Note that these timings were both were both on 2nd or third runs so no compile time. Using @reduce clearly has may fewer allocations but I don’t understand why it takes so long to run compared Threads.threadid version.

Hmm… that’s rather absurdly slow. A couple of general techniques for debugging something like this;

  1. Change the input size and see if the amount of allocations changes. If it scales linearly (or polynomially), maybe there are some missing memory optimizations.
  2. Pass SequentialEx() instead of ThreadedEx() to see if you can spot the usual inefficiency pitfalls like type-instability. SequentialEx also makes it easy to use Cthulhu.

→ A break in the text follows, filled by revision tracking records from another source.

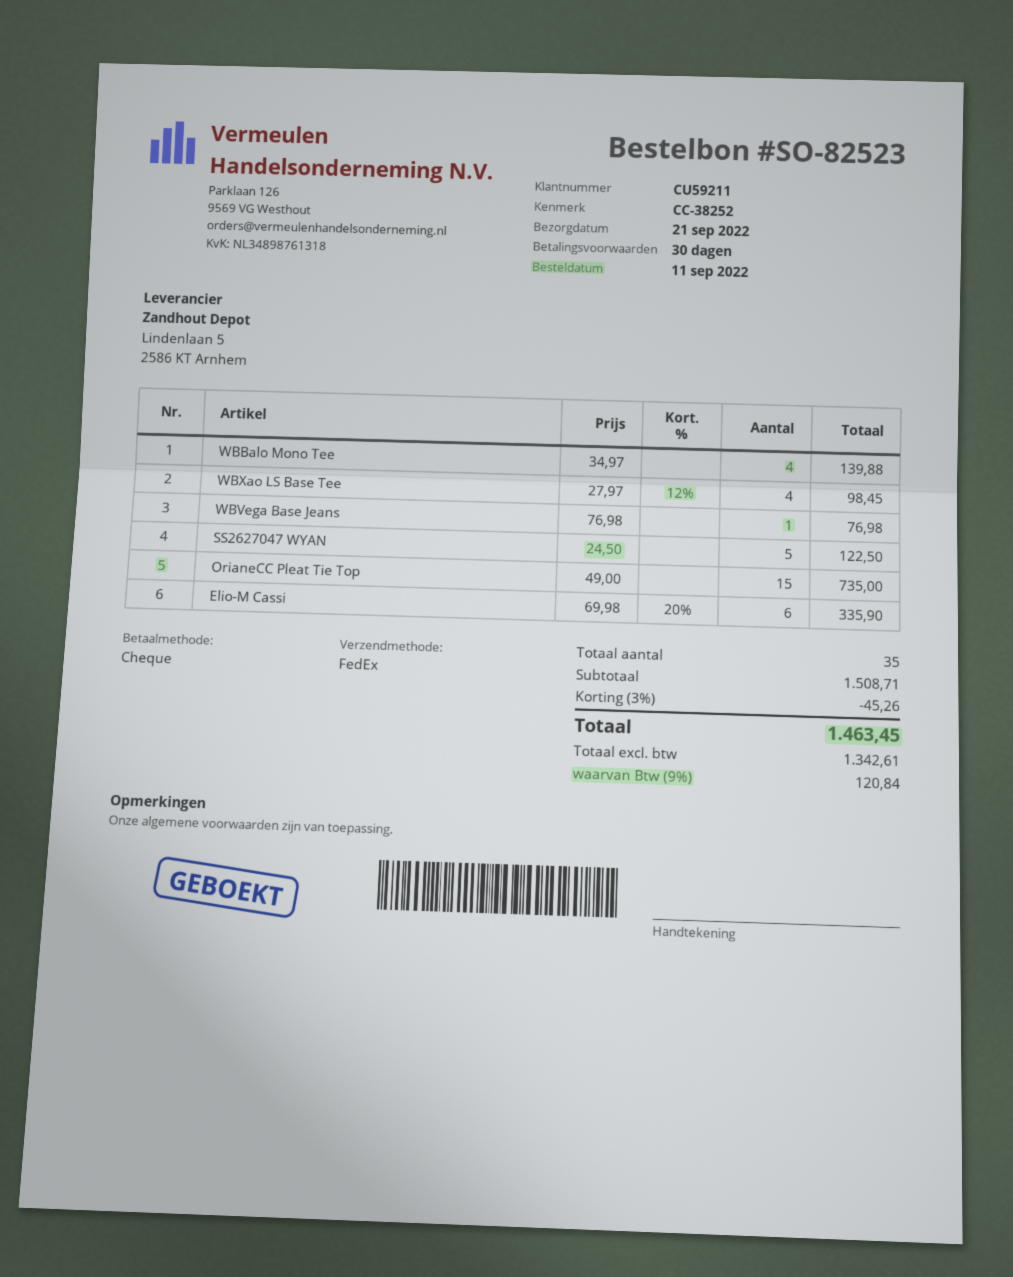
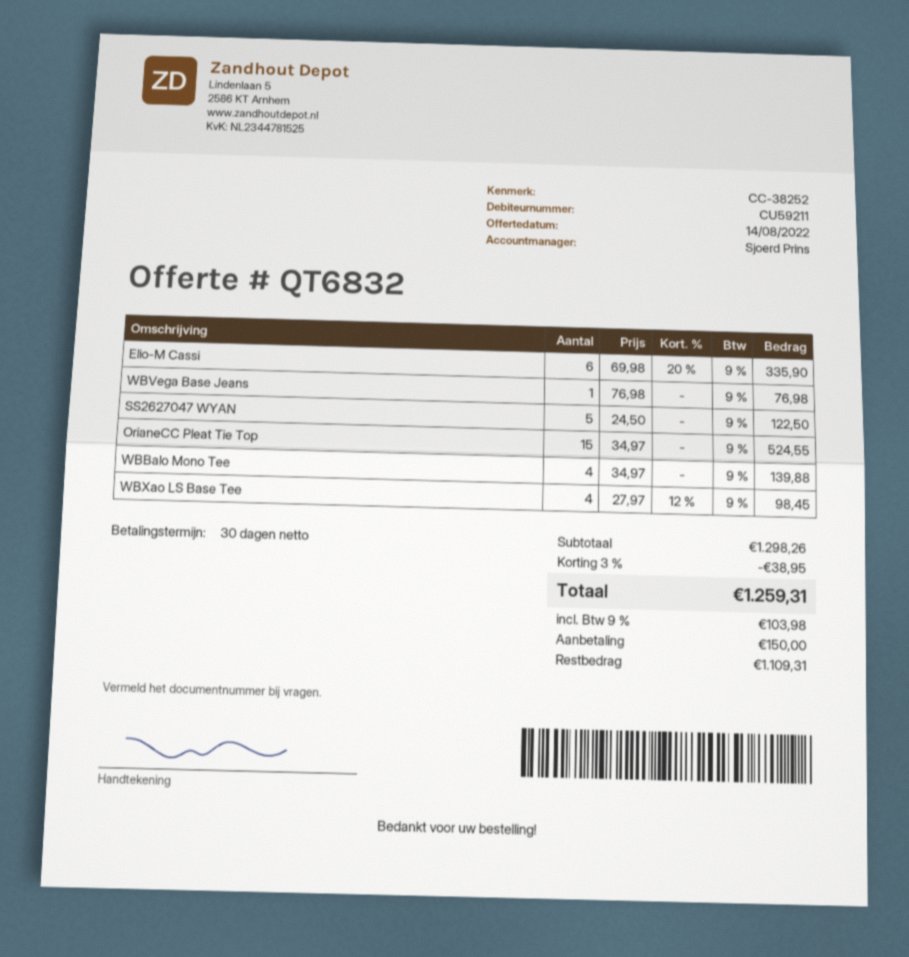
OrianeCC Pleat Tie Top: 15 x 49.00 = 735.00 -> 15 x 34.97 = 524.55
subtotal: 1508.71 -> 1298.26
discount: 3% = 45.26 -> 3% = 38.95
tax: 9% = 120.84 -> 9% = 103.98
total: 1463.45 -> 1259.31

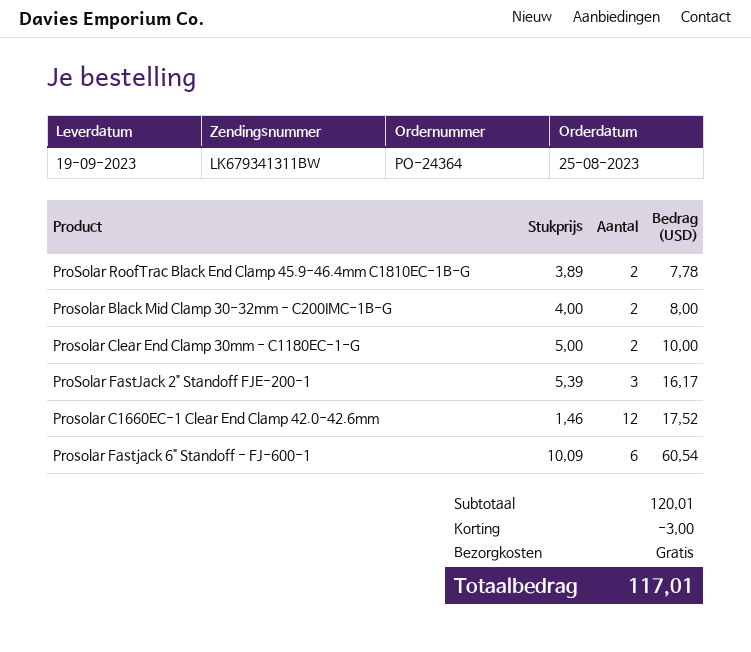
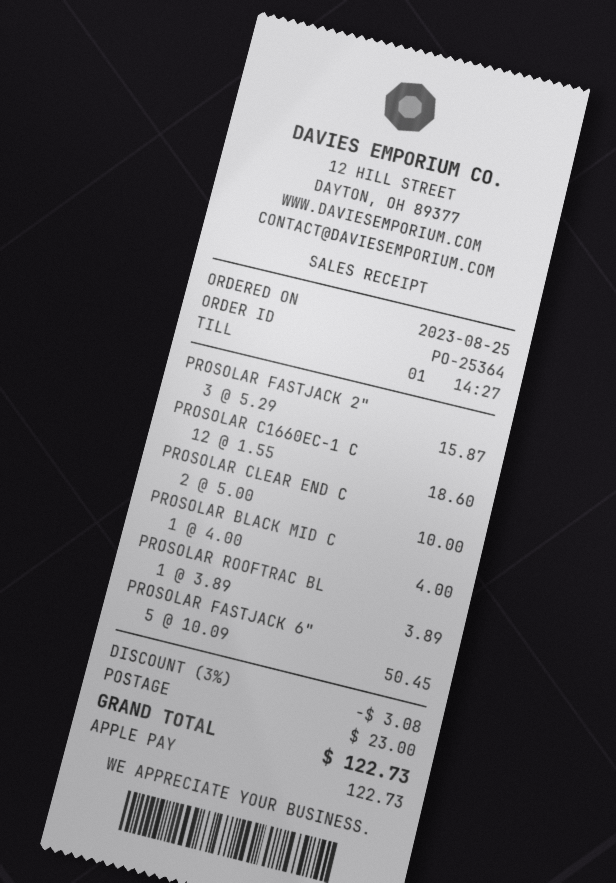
order number: PO-24364 -> PO-25364
ProSolar RoofTrac Black End Clamp 45.9-46.4mm C1810EC-1B-G: 2 x 3.89 = 7.78 -> 1 x 3.89 = 3.89
Prosolar Black Mid Clamp 30-32mm - C200IMC-1B-G: 2 x 4.00 = 8.00 -> 1 x 4.00 = 4.00
ProSolar FastJack 2" Standoff FJE-200-1: 3 x 5.39 = 16.17 -> 3 x 5.29 = 15.87
Prosolar C1660EC-1 Clear End Clamp 42.0-42.6mm: 12 x 1.46 = 17.52 -> 12 x 1.55 = 18.60
Prosolar Fastjack 6" Standoff - FJ-600-1: 6 x 10.09 = 60.54 -> 5 x 10.09 = 50.45
discount: 3.00 -> 3.08
shipping: 0.00 -> 23.00
total: 117.01 -> 122.73

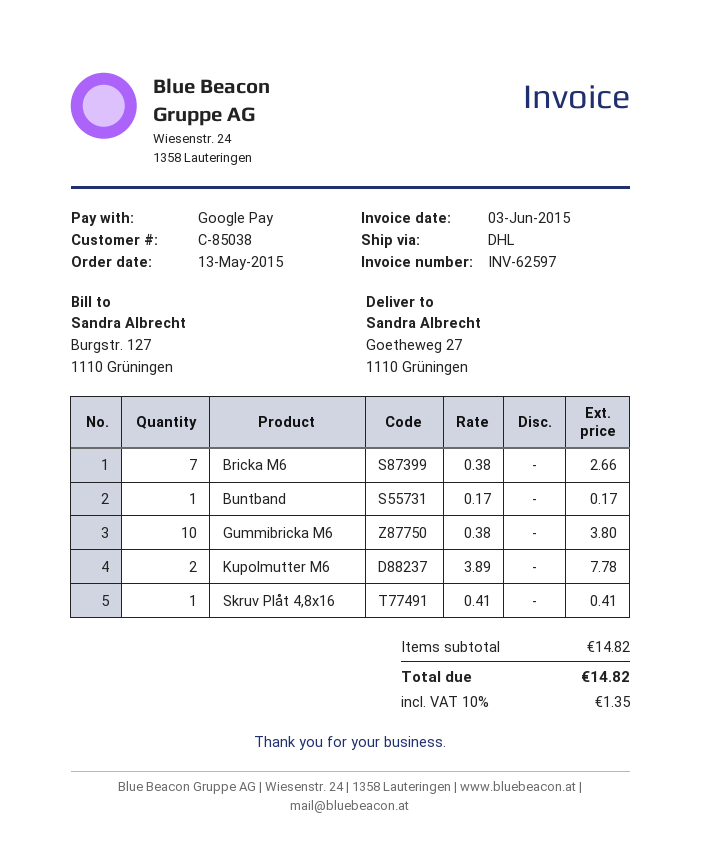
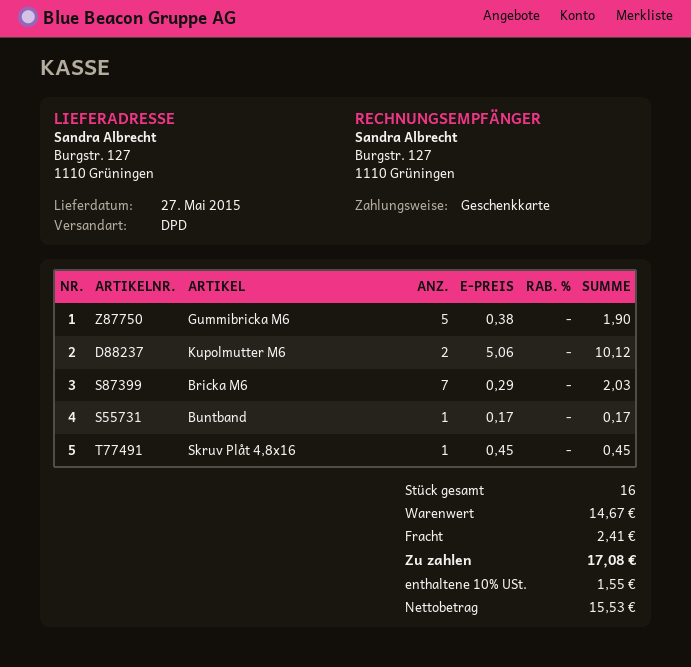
payment method: Google Pay -> gift card
shipping method: DHL -> DPD
ship to: Goetheweg 27, 1110 Grüningen -> Burgstr. 127, 1110 Grüningen
Bricka M6: 7 x 0.38 = 2.66 -> 7 x 0.29 = 2.03
Gummibricka M6: 10 x 0.38 = 3.80 -> 5 x 0.38 = 1.90
Kupolmutter M6: 2 x 3.89 = 7.78 -> 2 x 5.06 = 10.12
Skruv Plåt 4,8x16: 1 x 0.41 = 0.41 -> 1 x 0.45 = 0.45
subtotal: 14.82 -> 14.67
shipping: none -> 2.41
tax: 10% = 1.35 -> 10% = 1.55
total: 14.82 -> 17.08

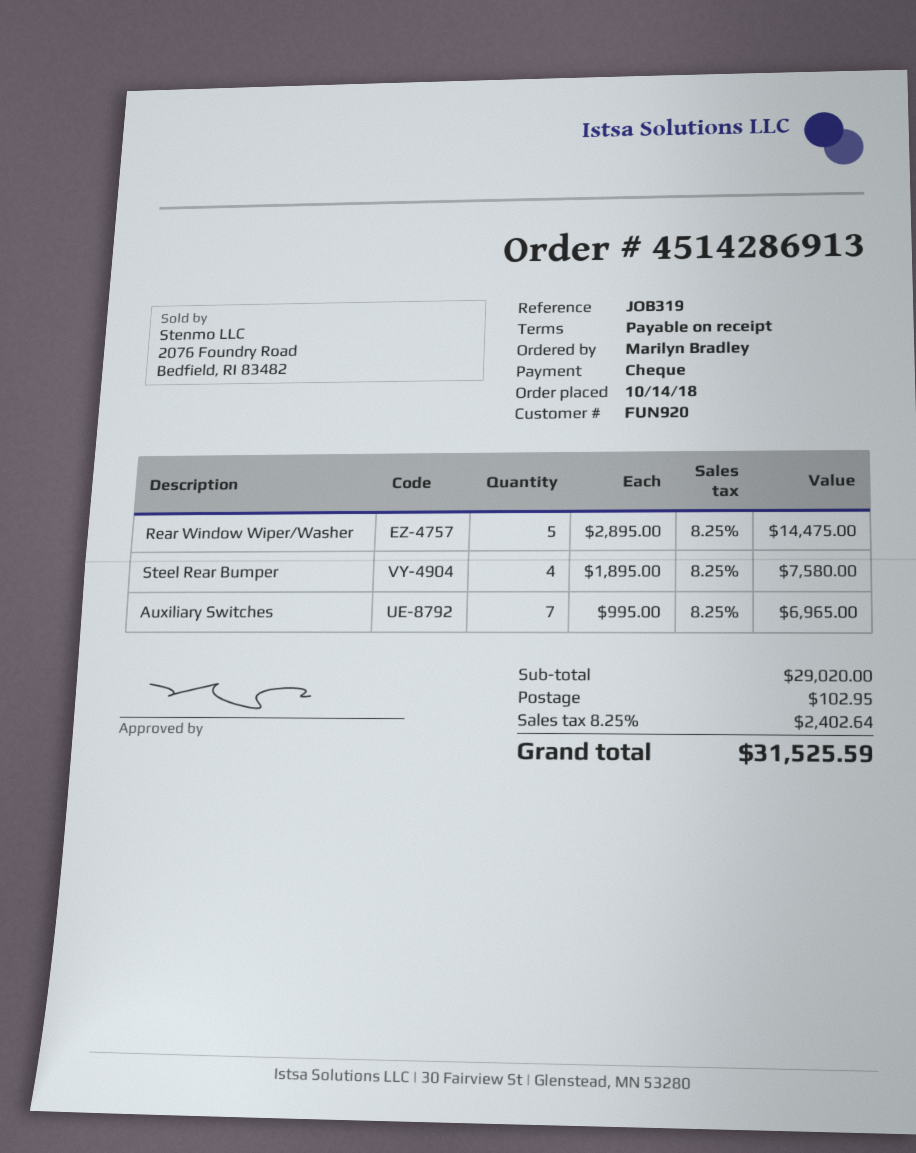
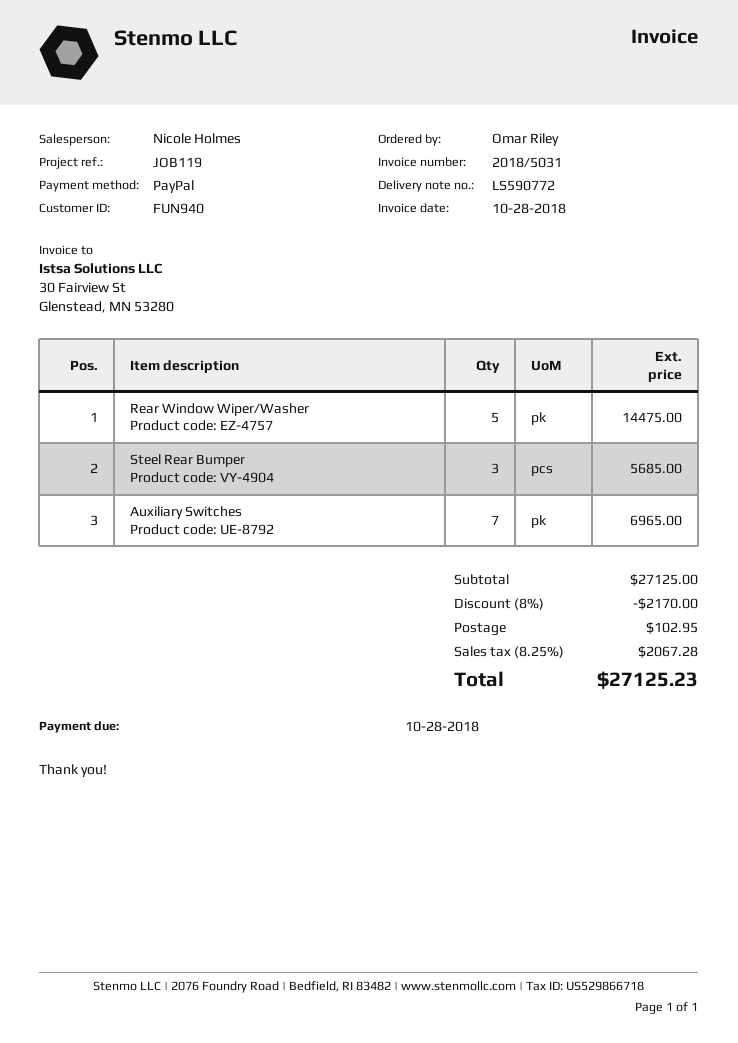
customer number: FUN920 -> FUN940
reference: JOB319 -> JOB119
ordered by: Marilyn Bradley -> Omar Riley
payment method: cheque -> PayPal
Steel Rear Bumper: 4 for 7580.00 -> 3 for 5685.00
subtotal: 29020.00 -> 27125.00
discount: none -> 8% = 2170.00
tax: 8.25% = 2402.64 -> 8.25% = 2067.28
total: 31525.59 -> 27125.23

I’ve been doing more testing and I no longer thing it was a RAM issue. When I edited my last reply, I lost the code snippet so I’ll post it here again. From my testing, the allocations are scaling linearly with the input size, but the computing time is scaling at a dramatically higher rate for the versions that use @reduce. I’ll keep working on it to see if I can find any type instability issues or other stuff like that.

Here’s the @reduce version based on your suggestion:

function distupdate_reduce!(μ_new, μ, aPol, agrid, nz, ztrans, nβ, βtrans)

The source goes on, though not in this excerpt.